For now I can easily say a child is a child because am blessed with both sexes, but for somebody else this can be a disturbing question to answer.

3 comments:

Anonymous said...

I've always wondered at what point culture comes into conflict with modern thinking&way of life; i think this generation X born around the late 80s and 90s will experience this conflict the most
apart from many not being able to speak their mother tongues well or at all in some cases,(will mother tongue be swallowed up by sheng or English?), they also despise some of the many cultural beliefs their parents still hold onto and would not want to inherit such ideas for example many will consider a child a blessing regardless of gender, and if indeed the whole offspring turn out to be female, it would still remain a blessing

I guess times are changing cultures?maybe/maybe not, but either way i am one of such generationXers

The Black Mamba said...

Before I became a father I had hoped for at least one son.

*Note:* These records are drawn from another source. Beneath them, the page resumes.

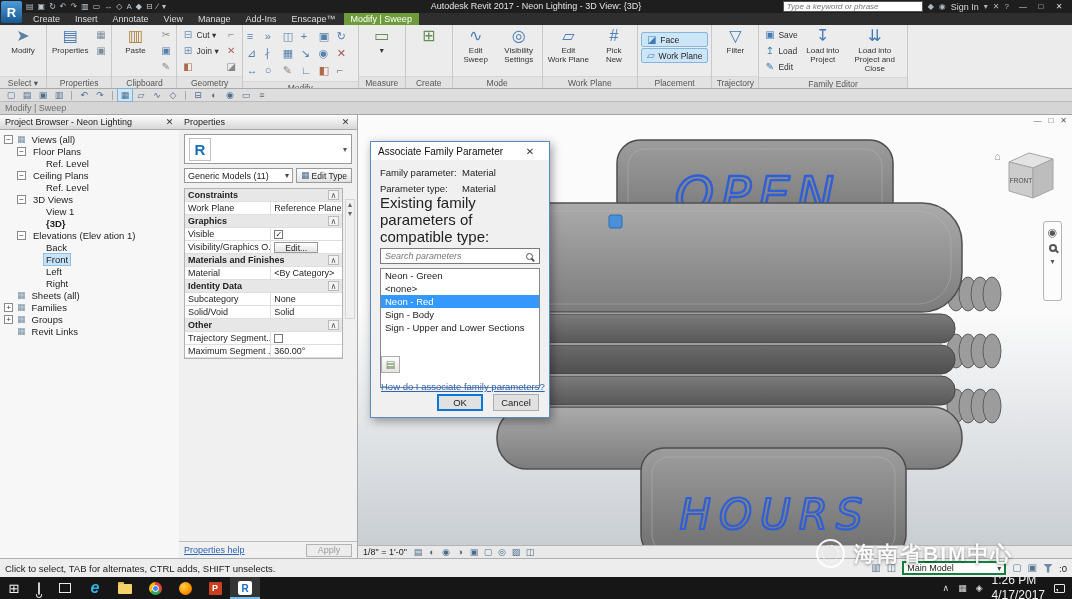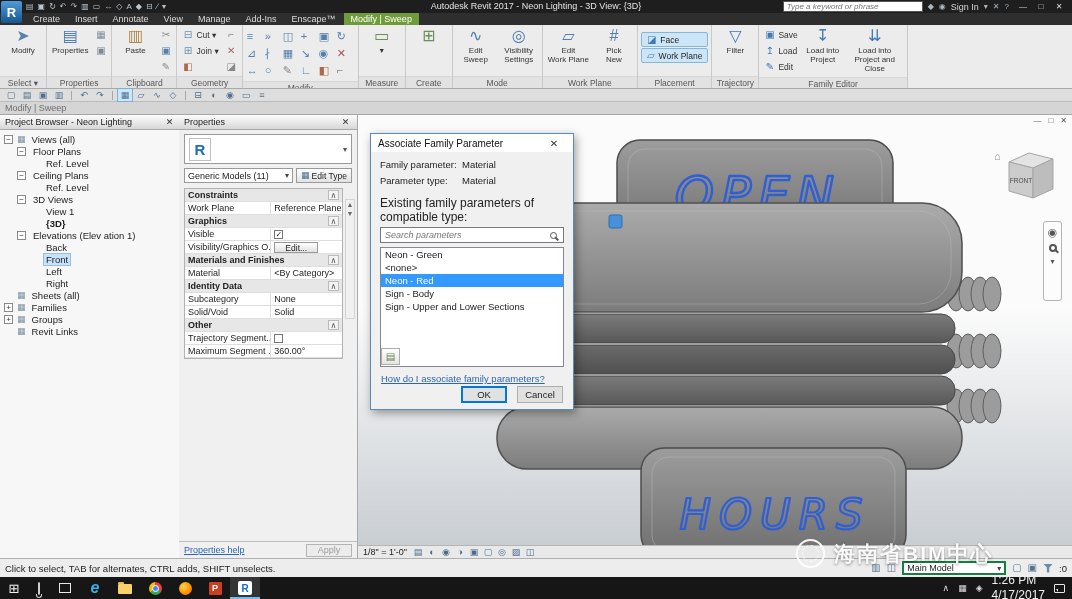"Associate Family Parameter" #dialog { top: 133px -> 141px; width: 204px -> 180px }
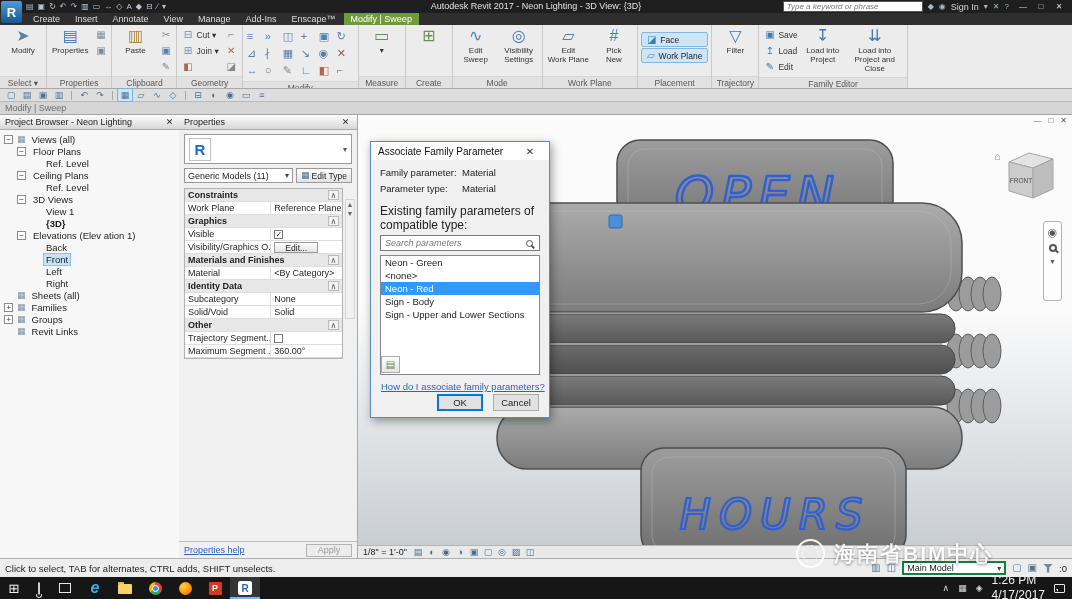"Existing family parameters of compatible" .dlg-caption { font-size: 12px -> 15px; margin-top: 10px -> 0 }
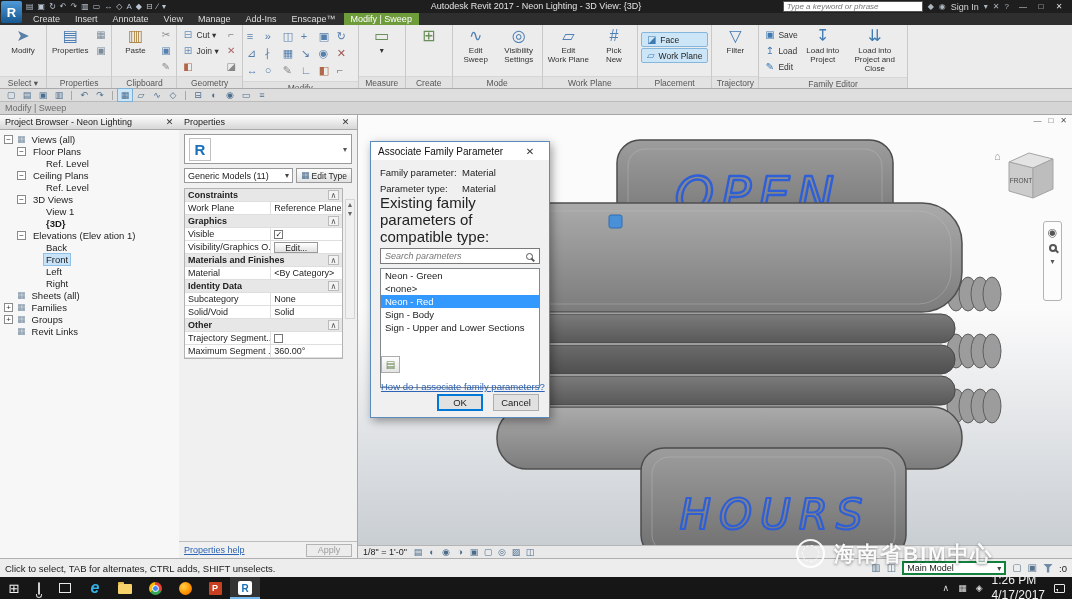"海南省BIM中心" #watermark { left: 796px -> 816px }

Today I don't hold such views. I have come to view children as children. Whether its a boy or girl, its pointless.

You'd be suprised that even in the US, boys are still more 'valued'. A colleague of mine just gave birth to her second girl and she said they will 'try' for a boy.

Meet black singles said...

I think times have changed and nobody has time for the boy child. It is now all about the girl child. Am not complaining. It is good to see women enjoying their moment in the sunshine.